1. Art as sorcery


Art is a form of mesmerism - of magic or sorcery. In the language of Carlos Castaneda and his books, this means that its aim is “the fixation of awareness”. Not a fixation of the sort induced by marketing men and their advertising images - whose manipulative intent we are all too familiar with.  Nor the sort of fixation that dulls and entraps people’s awareness by hooking it to their smartphone or computer screens – one that has only do to with their outer gaze or “first attention”.

Instead we are speaking of a fixation of our outer gaze that also accomplishes the feat of freeing our ‘inner gaze’.  Art is successful as magic or sorcery when it accomplishes the feat of fixating our gaze on an outer object in such a way that it prompts our gaze to turn inward at the same time.  It becomes even more magical when by fixating the focus of our outer gaze it succeeds also in shifting the inner point of origin or locus of that gaze –  its “assemblage” point” – moving it to a new position and fixing it there. For in this way it alters the nature of both our inner and outer perception (“the second attention”).  When our gaze is turned inward through its outer fixation, our inner gaze can itself be turned outwards – not only towards a new outer focus or fixation point of awareness but from a new inner fixation point or locus of awareness. The same type of movement of the fixation point of our awareness occurs in the course of what is called ‘lucid dreaming’ – which results from the dreamer becoming aware of being in the dream state and thus in a certain way “dreaming awake”. This has two main results. Firstly, dream images literally become less fleeting and mobile and instead more vivid, stable and lucid. Secondly, the aware or ‘lucid’ dreamer can intensify this experience of lucidity by quite consciously fixating their gaze on a particular dream image and fixing it in their gaze.

My ‘Lucid Art’ is drawn from long experience of ‘lucid dreaming’, but starts from its end-point. This is the fixation of our gaze on perceptual images so unusual or dreamlike - and yet so clear, translucent and ‘lucid’ in their colour and form - that they themselves work to fixate and vivify the awareness of the waking perceiver. In this way they render our seeing itself, and not just the object seen, more translucently lucid. The aim of Lucid Art then, like that of lucid dreaming, is lucid “seeing”. Another word for this is ‘clear-seeing’ or ‘clairvoyance’ - hence the intrinsic connection of lucid art with the magical or ‘esoteric arts’.

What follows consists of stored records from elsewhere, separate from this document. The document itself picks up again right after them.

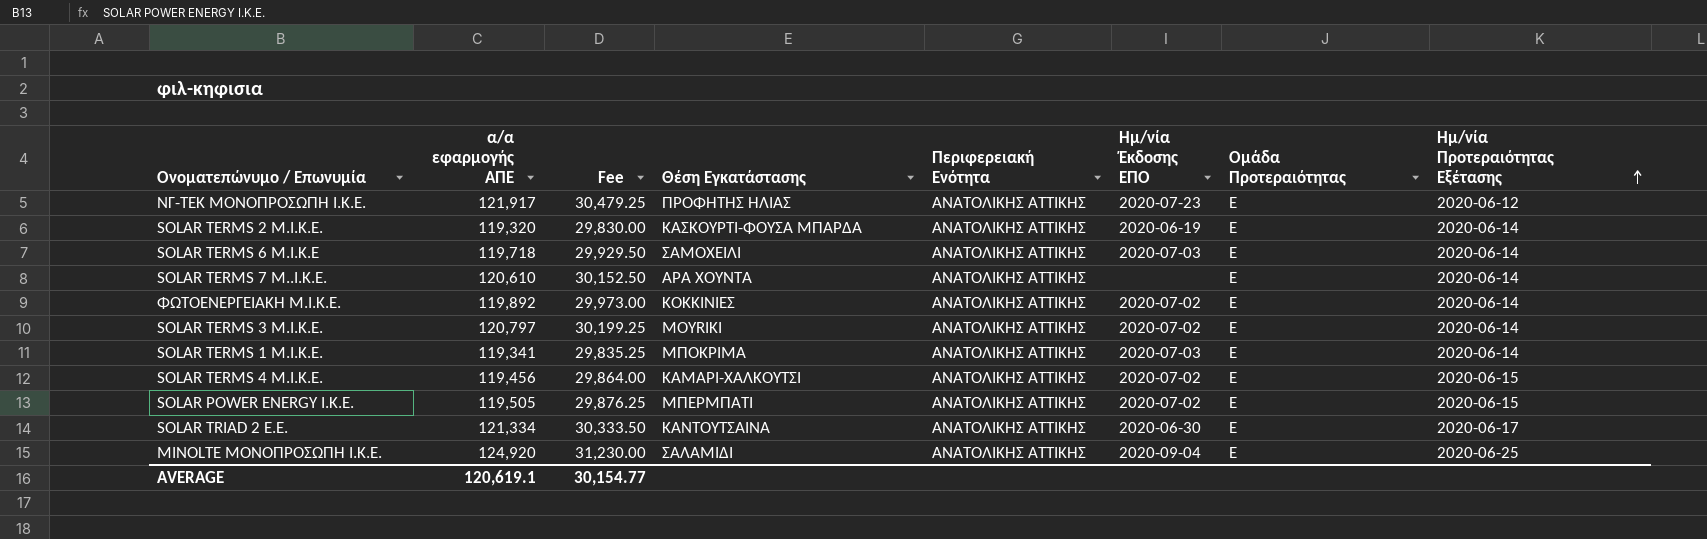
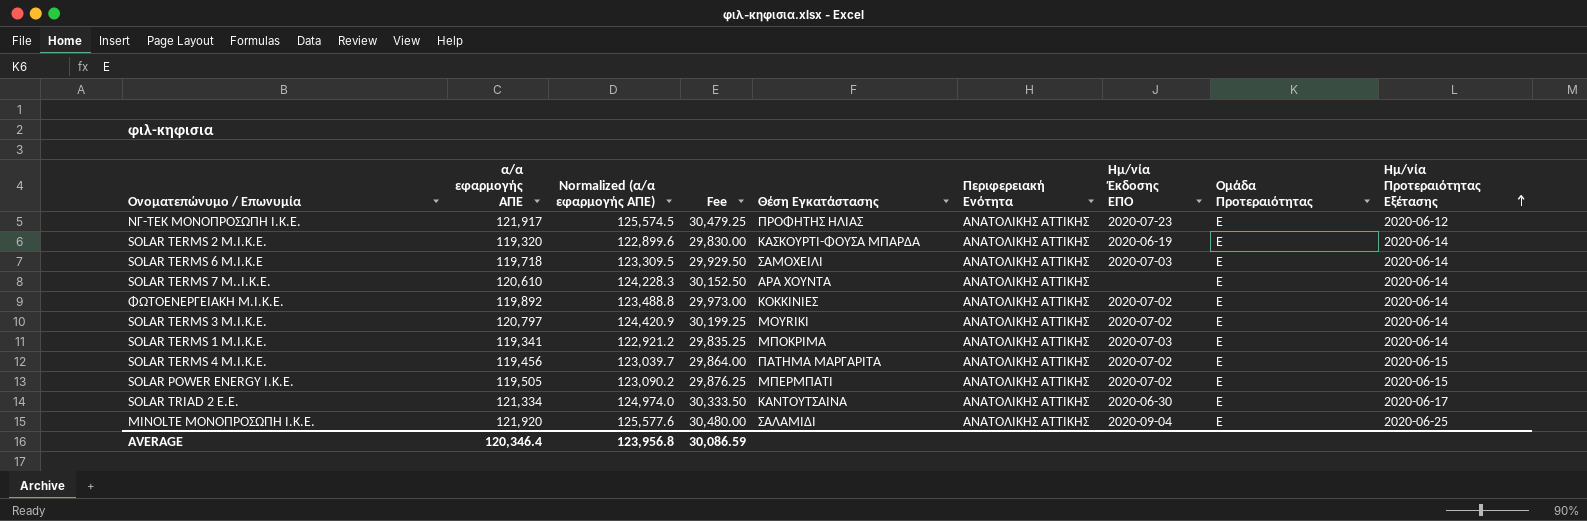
column Normalized (α/α εφαρμογής ΑΠΕ) | formula: none -> [α/α εφαρμογής ΑΠΕ] * 1.03
SOLAR TERMS 4 M.I.K.E. | Θέση Εγκατάστασης: ΚΑΜΑΡΙ-ΧΑΛΚΟΥΤΣΙ -> ΠΑΤΗΜΑ ΜΑΡΓΑΡΙΤΑ
ΜΙΝΟLTE MONOΠΡΟΣΩΠΗ Ι.Κ.Ε. | α/α εφαρμογής ΑΠΕ: 124,920 -> 121,920
ΜΙΝΟLTE MONOΠΡΟΣΩΠΗ Ι.Κ.Ε. | Fee: 31,230.00 -> 30,480.00
AVERAGE | α/α εφαρμογής ΑΠΕ: 120,619.1 -> 120,346.4
AVERAGE | Fee: 30,154.77 -> 30,086.59

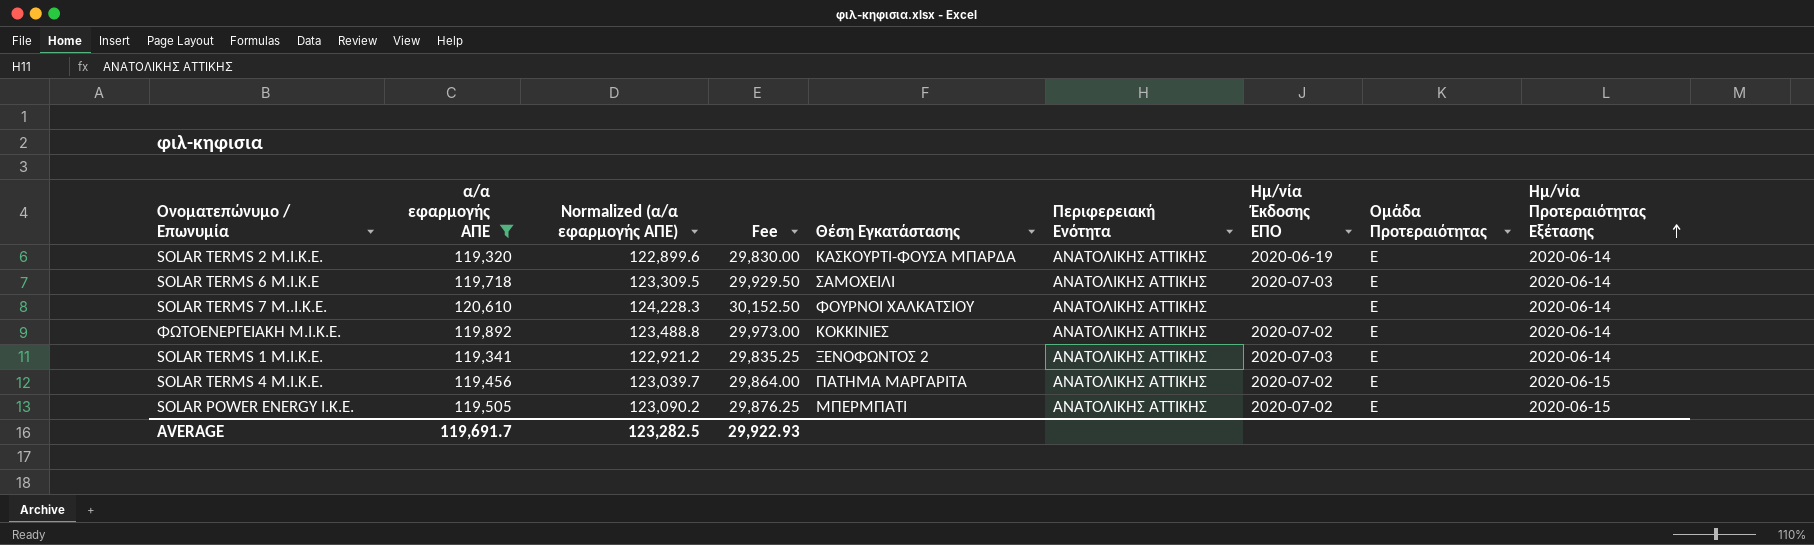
filter: none -> α/α εφαρμογής ΑΠΕ <= 120,610
SOLAR TERMS 7 M..I.K.E. | Θέση Εγκατάστασης: ΑΡΑ ΧΟΥΝΤΑ -> ΦΟΥΡΝΟΙ ΧΑΛΚΑΤΣΙΟΥ
SOLAR TERMS 1 M.I.K.E. | Θέση Εγκατάστασης: ΜΠΟΚΡΙΜΑ -> ΞΕΝΟΦΩΝΤΟΣ 2
AVERAGE | α/α εφαρμογής ΑΠΕ: 120,346.4 -> 119,691.7
AVERAGE | Normalized (α/α εφαρμογής ΑΠΕ): 123,956.8 -> 123,282.5
AVERAGE | Fee: 30,086.59 -> 29,922.93

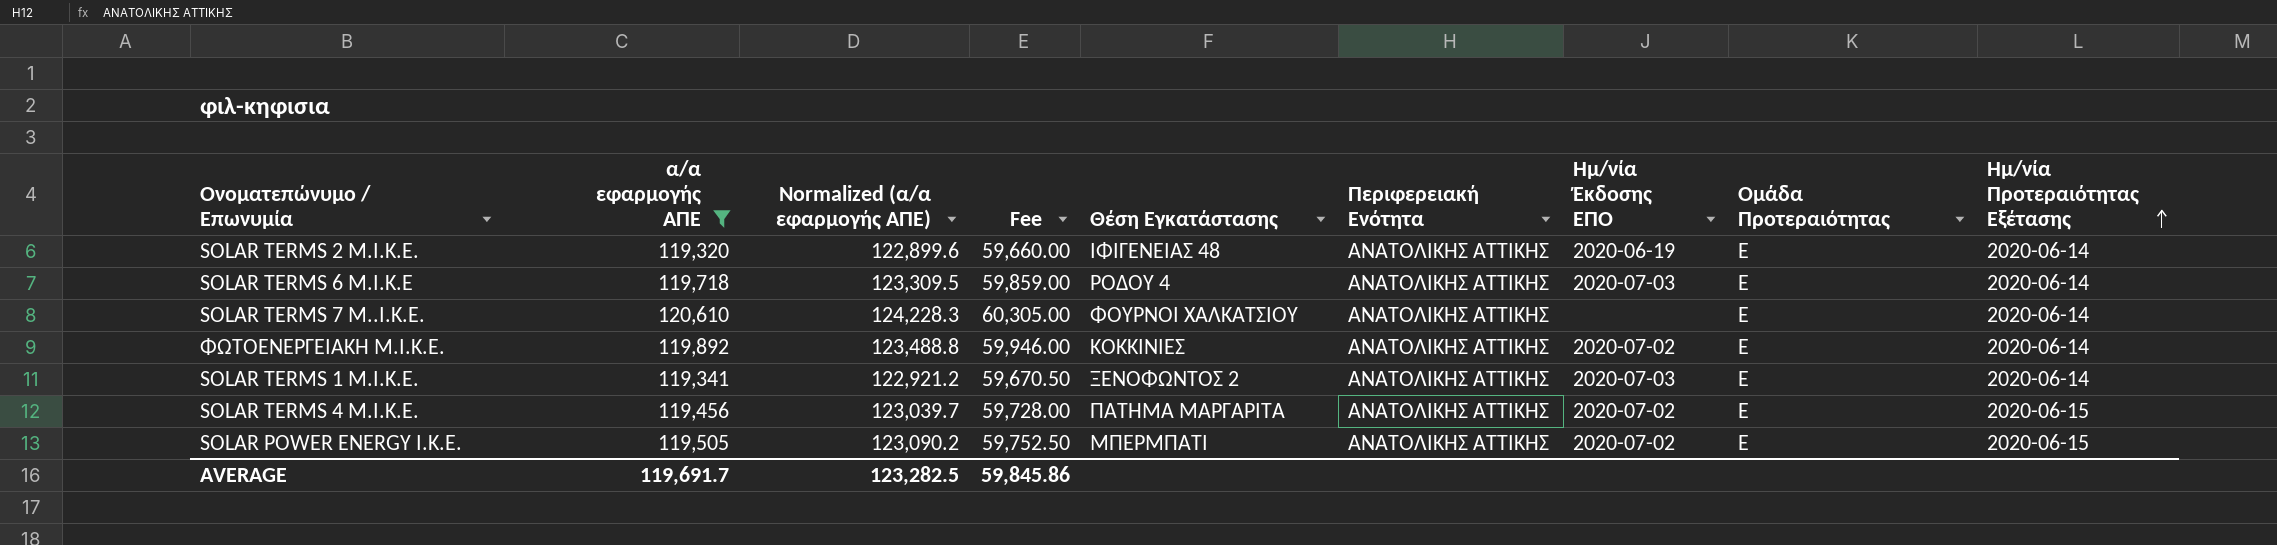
column Fee | formula: [α/α εφαρμογής ΑΠΕ] * 0.25 -> [α/α εφαρμογής ΑΠΕ] * 0.5
SOLAR TERMS 2 M.I.K.E. | Θέση Εγκατάστασης: ΚΑΣΚΟΥΡΤΙ-ΦΟΥΣΑ ΜΠΑΡΔΑ -> ΙΦΙΓΕΝΕΙΑΣ 48
SOLAR TERMS 6 M.I.K.E | Θέση Εγκατάστασης: ΣΑΜΟΧΕΙΛΙ -> ΡΟΔΟΥ 4
AVERAGE | Fee: 29,922.93 -> 59,845.86

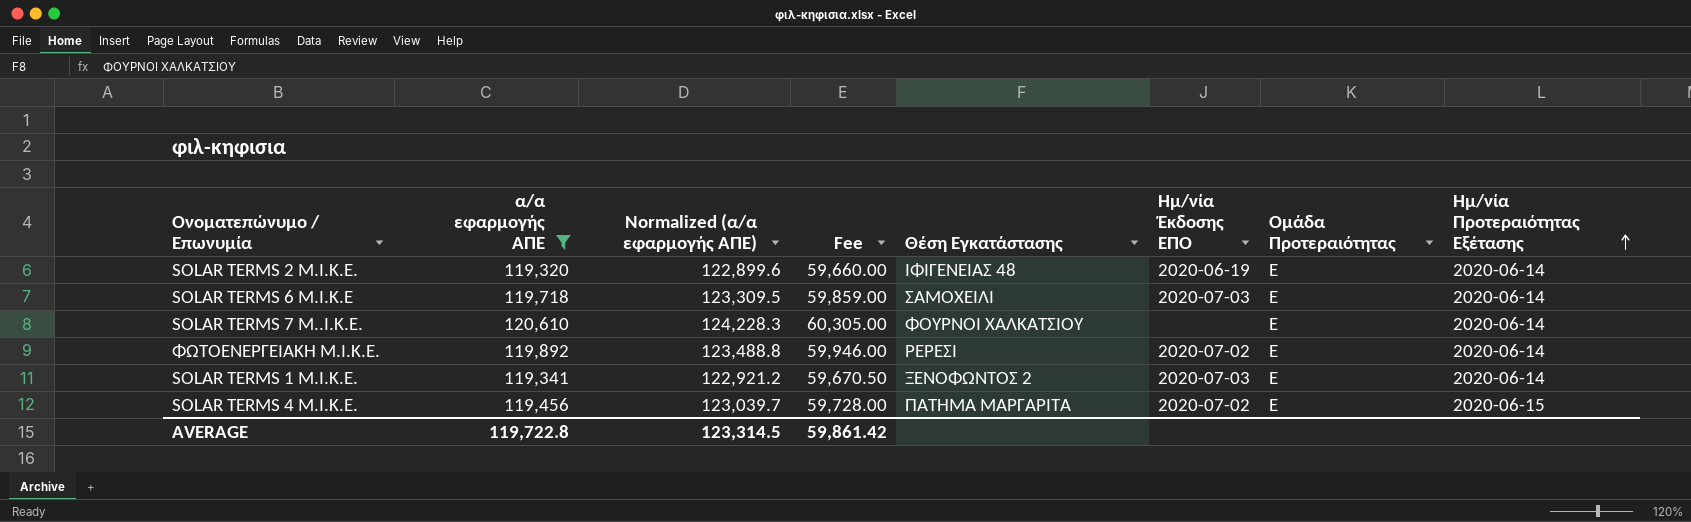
column Περιφερειακή Ενότητα | position: 6 -> none
row SOLAR POWER ENERGY I.K.E.: 119,505 | 123,090.2 | 59,752.50 | ΜΠΕΡΜΠΑΤΙ | ΑΝΑΤΟΛΙΚΗΣ ΑΤΤΙΚΗΣ | 2020-07-02 | Ε | 2020-06-15 -> none
SOLAR TERMS 6 M.I.K.E | Θέση Εγκατάστασης: ΡΟΔΟΥ 4 -> ΣΑΜΟΧΕΙΛΙ
ΦΩΤΟΕΝΕΡΓΕΙΑΚΗ Μ.Ι.Κ.Ε. | Θέση Εγκατάστασης: KOKKINIEΣ -> ΡΕΡΕΣΙ
AVERAGE | α/α εφαρμογής ΑΠΕ: 119,691.7 -> 119,722.8
AVERAGE | Normalized (α/α εφαρμογής ΑΠΕ): 123,282.5 -> 123,314.5
AVERAGE | Fee: 59,845.86 -> 59,861.42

Many are impressed by the luminous intensity or ‘energy’ of ‘Lucid Art’. In this context it is useful to recall the root meaning of the word ‘energy’ itself, i.e. to ‘work upon’ or ‘set into work’. For whether hung on a brightly lit wall or displayed on a digital photo-frame, meditating Lucid Art works, even just for a few moments or minutes, allows them to work upon us – to set our awareness into work in new ways. Like all forms of visual art with a similarly lucid character, they do so by temporarily removing us from the space of our ordinary self and world and transporting us to a new place, both within ourselves and beyond our ordinary world.  

The more often we allow them to do so, the more our perceptual awareness is shifted to a new, more lucid inner fixation point or “assemblage point”.  And whilst my form of Lucid Art is computer-created, it works to bring about an intensification of awareness – the very opposite of the dulling and diminution of awareness brought about through blindly staring at screens. That is because of the inner place or locus of awareness from which it is created, which is not located in either our ordinary waking or dream consciousness.

Quotations from Carlos Castaneda:

“The old sorcerers called the result of fixing the assemblage point on new positions the second attention. Sorcerers really have two complete areas for their endeavours: a small one, called the first attention or the awareness of our daily world or the fixation of the assemblage point on its habitual position; and a much larger area, the second attention or the awareness of other worlds or the fixation of the assemblage point on each of an enormous number of new positions.”

“The dreaming attention is the control one acquires over one's dreams upon fixating the assemblage point on any new position to which it has been displaced during dreams.”

“Out of all the marvellous things the old sorcerers learned exploring those thousands of positions, only the art of dreaming and the art of stalking remain. The art of dreaming is concerned with the displacement of the assemblage point. Stalking is the art that deals with the fixation of the assemblage point on any location to which it is displaced.”

“We know we are maintaining cohesion by the clarity of our perception. The clearer the view of our dreams, the greater our cohesion.”

“…in dreaming , once you are able to hold the view of any item, you are really holding the dreaming position of your assemblage point. So then, an apprentice gazes at the leaves of a tree as if he is in a dream, but with a slight yet most meaningful variation: he holds his dreaming attention on the leaves of the tree in the awareness of our daily world.”